→ **PROBLEM DETAILS**
Tell how many lines in the data contain the word "none", and leave out everything else.

===== DATASET EXCERPTS

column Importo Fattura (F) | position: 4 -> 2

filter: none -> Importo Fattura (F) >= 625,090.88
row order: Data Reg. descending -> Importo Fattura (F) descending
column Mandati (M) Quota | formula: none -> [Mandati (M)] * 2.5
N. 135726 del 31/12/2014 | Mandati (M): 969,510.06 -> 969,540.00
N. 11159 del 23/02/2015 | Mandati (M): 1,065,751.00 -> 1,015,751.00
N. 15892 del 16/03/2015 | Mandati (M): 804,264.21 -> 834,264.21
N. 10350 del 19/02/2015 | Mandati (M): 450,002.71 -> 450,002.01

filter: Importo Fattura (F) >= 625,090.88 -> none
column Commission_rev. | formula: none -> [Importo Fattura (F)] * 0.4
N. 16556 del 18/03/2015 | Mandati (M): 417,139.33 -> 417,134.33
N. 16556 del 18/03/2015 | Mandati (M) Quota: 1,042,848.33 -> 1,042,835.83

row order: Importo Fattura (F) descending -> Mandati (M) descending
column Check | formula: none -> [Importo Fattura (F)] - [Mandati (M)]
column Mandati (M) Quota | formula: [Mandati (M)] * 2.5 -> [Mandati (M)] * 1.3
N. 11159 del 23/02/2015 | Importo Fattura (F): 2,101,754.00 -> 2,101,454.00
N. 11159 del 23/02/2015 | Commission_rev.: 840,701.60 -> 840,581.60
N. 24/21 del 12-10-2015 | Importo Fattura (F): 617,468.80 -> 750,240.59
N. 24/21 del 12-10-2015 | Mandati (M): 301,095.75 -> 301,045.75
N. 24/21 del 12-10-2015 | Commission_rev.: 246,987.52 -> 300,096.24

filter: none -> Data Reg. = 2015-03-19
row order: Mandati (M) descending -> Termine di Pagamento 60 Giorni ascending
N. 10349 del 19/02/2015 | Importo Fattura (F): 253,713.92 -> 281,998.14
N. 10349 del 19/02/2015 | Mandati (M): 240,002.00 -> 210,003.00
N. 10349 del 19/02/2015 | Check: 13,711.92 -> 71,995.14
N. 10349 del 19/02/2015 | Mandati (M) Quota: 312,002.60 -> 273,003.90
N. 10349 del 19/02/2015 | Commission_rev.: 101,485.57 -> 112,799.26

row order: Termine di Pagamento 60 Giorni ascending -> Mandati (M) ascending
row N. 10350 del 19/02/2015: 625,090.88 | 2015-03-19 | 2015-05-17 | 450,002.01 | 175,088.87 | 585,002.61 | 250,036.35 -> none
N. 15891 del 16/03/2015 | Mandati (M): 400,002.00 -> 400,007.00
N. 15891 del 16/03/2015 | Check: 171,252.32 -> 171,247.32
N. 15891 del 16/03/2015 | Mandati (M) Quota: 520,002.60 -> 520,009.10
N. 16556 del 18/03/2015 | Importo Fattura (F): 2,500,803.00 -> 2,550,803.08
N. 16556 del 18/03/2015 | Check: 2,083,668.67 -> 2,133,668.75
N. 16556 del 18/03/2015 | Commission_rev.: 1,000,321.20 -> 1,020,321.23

==========

→ **RESULT BELOW**
7